Items from a data source:
━━━━

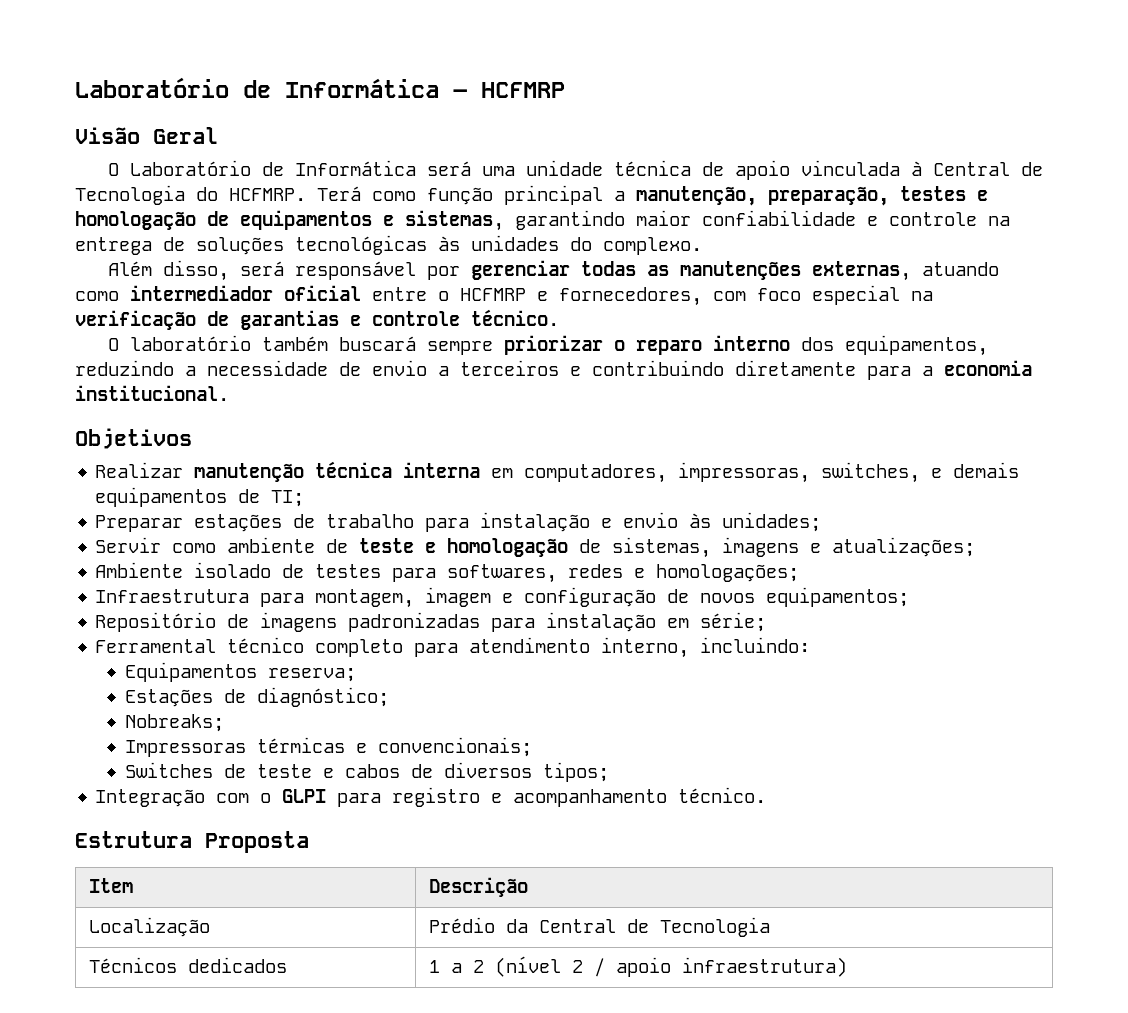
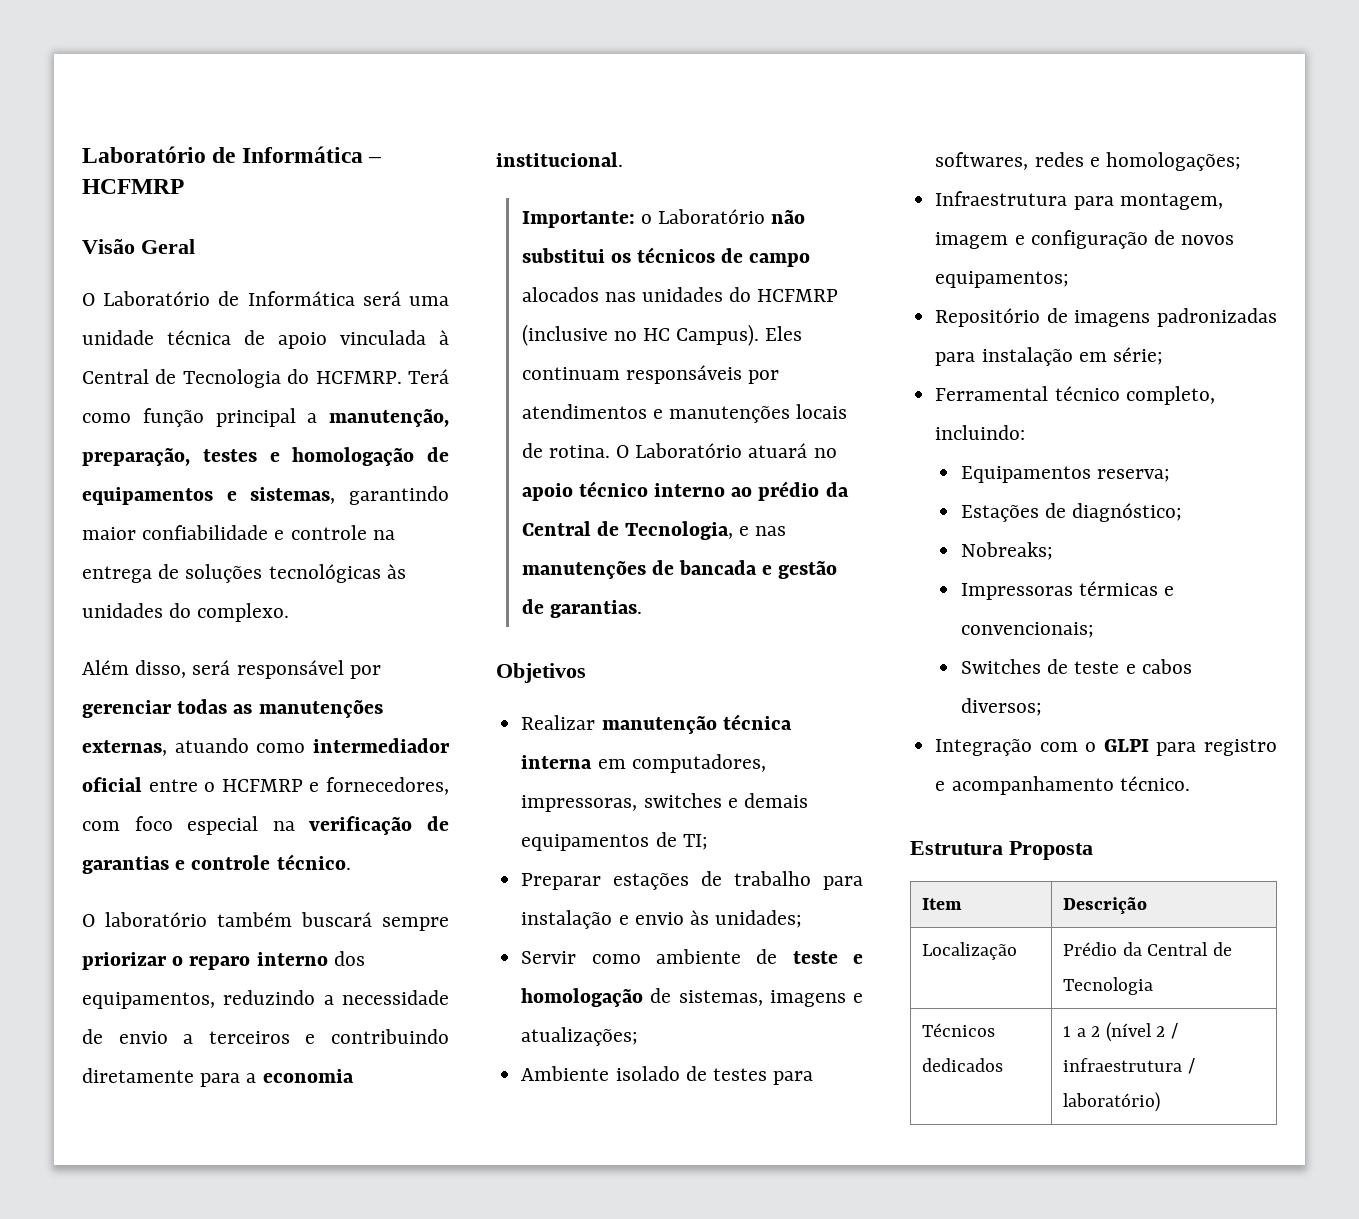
+ Importante: o Laboratório não substitui os técnicos de campo alocados nas unidades do HCFMRP (inclusive no HC Campus). Eles continuam responsáveis por atendimentos e manutenções locais de rotina. O Laboratório atuará no apoio técnico interno ao prédio da Central de Tecnologia, e nas manutenções de bancada e gestão de garantias.
- Realizar manutenção técnica interna em computadores, impressoras, switches, e demais equipamentos de TI;
+ Realizar manutenção técnica interna em computadores, impressoras, switches e demais equipamentos de TI;
- Ferramental técnico completo para atendimento interno, incluindo:
+ Ferramental técnico completo, incluindo:
- Switches de teste e cabos de diversos tipos;
+ Switches de teste e cabos diversos;
- Técnicos dedicados | 1 a 2 (nível 2 / apoio infraestrutura)
+ Técnicos dedicados | 1 a 2 (nível 2 / infraestrutura / laboratório)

━━━━

Exercise description:
Repeat the records above word for word, keeping no pictures in the copy.

Solution to this exercise:
+ Importante: o Laboratório não substitui os técnicos de campo alocados nas unidades do HCFMRP (inclusive no HC Campus). Eles continuam responsáveis por atendimentos e manutenções locais de rotina. O Laboratório atuará no apoio técnico interno ao prédio da Central de Tecnologia, e nas manutenções de bancada e gestão de garantias.
- Realizar manutenção técnica interna em computadores, impressoras, switches, e demais equipamentos de TI;
+ Realizar manutenção técnica interna em computadores, impressoras, switches e demais equipamentos de TI;
- Ferramental técnico completo para atendimento interno, incluindo:
+ Ferramental técnico completo, incluindo:
- Switches de teste e cabos de diversos tipos;
+ Switches de teste e cabos diversos;
- Técnicos dedicados | 1 a 2 (nível 2 / apoio infraestrutura)
+ Técnicos dedicados | 1 a 2 (nível 2 / infraestrutura / laboratório)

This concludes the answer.